_Exercise brief_
The first line of the listing opens the range and the line with "- Premièrement, React" closes it; repeat those lines and all between them word for word, leaving out the pictures.

- - -

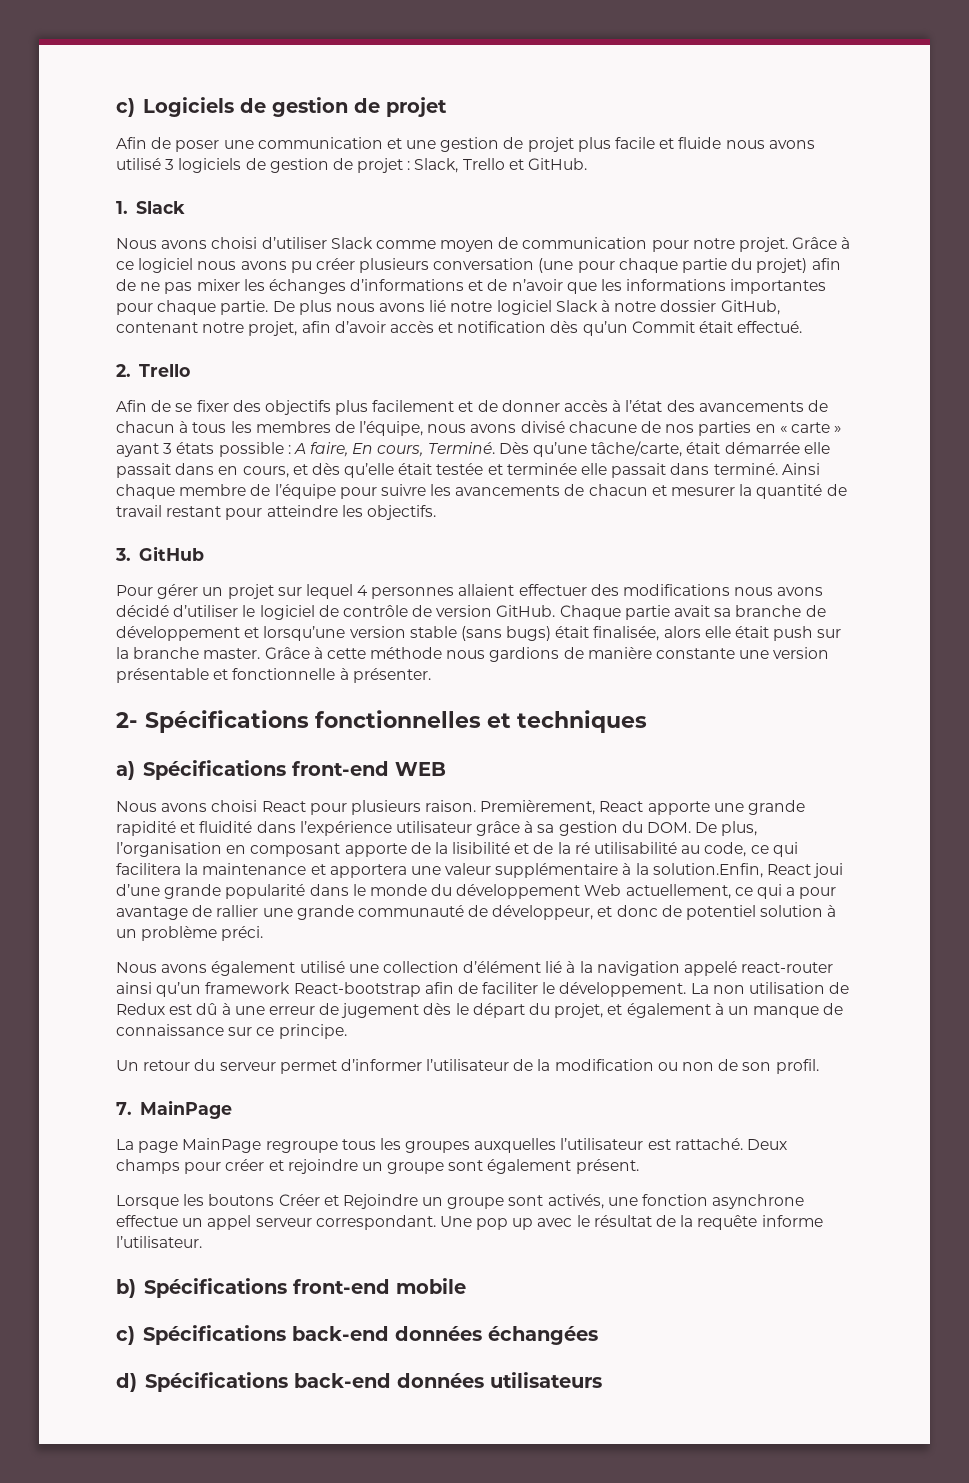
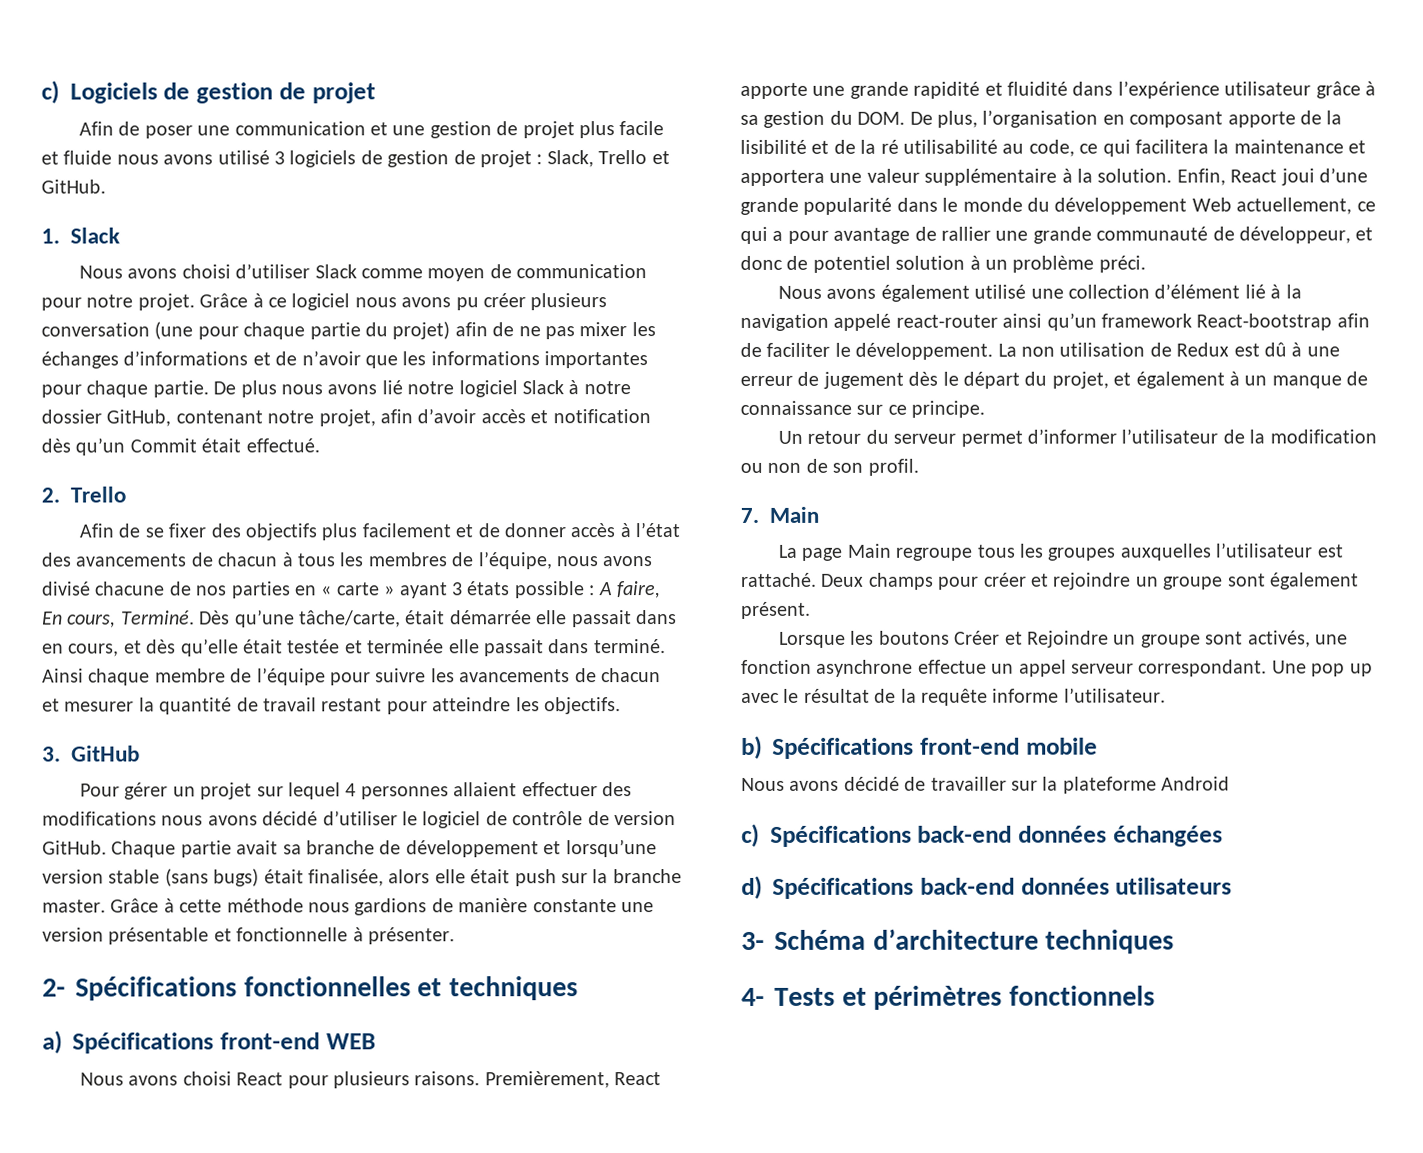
- Nous avons choisi React pour plusieurs raison.
+ Nous avons choisi React pour plusieurs raisons.
- Premièrement, React apporte une grande rapidité et fluidité dans l’expérience utilisateur grâce à sa gestion du DOM. De plus, l’organisation en composant apporte de la lisibilité et de la ré utilisabilité au code, ce qui facilitera la maintenance et apportera une valeur supplémentaire à la solution.Enfin, React joui d’une grande popularité dans le monde du développement Web actuellement, ce qui a pour avantage de rallier une grande communauté de développeur, et donc de potentiel solution à un problème préci.
+ Premièrement, React apporte une grande rapidité et fluidité dans l’expérience utilisateur grâce à sa gestion du DOM. De plus, l’organisation en composant apporte de la lisibilité et de la ré utilisabilité au code, ce qui facilitera la maintenance et apportera une valeur supplémentaire à la solution. Enfin, React joui d’une grande popularité dans le monde du développement Web actuellement, ce qui a pour avantage de rallier une grande communauté de développeur, et donc de potentiel solution à un problème préci.
- 7. MainPage
+ 7. Main
- La page MainPage regroupe tous les groupes auxquelles l’utilisateur est rattaché.
+ La page Main regroupe tous les groupes auxquelles l’utilisateur est rattaché.
+ Nous avons décidé de travailler sur la plateforme Android
+ 3- Schéma d’architecture techniques
+ 4- Tests et périmètres fonctionnels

- - -

_Answer_
- Nous avons choisi React pour plusieurs raison.
+ Nous avons choisi React pour plusieurs raisons.
- Premièrement, React apporte une grande rapidité et fluidité dans l’expérience utilisateur grâce à sa gestion du DOM. De plus, l’organisation en composant apporte de la lisibilité et de la ré utilisabilité au code, ce qui facilitera la maintenance et apportera une valeur supplémentaire à la solution.Enfin, React joui d’une grande popularité dans le monde du développement Web actuellement, ce qui a pour avantage de rallier une grande communauté de développeur, et donc de potentiel solution à un problème préci.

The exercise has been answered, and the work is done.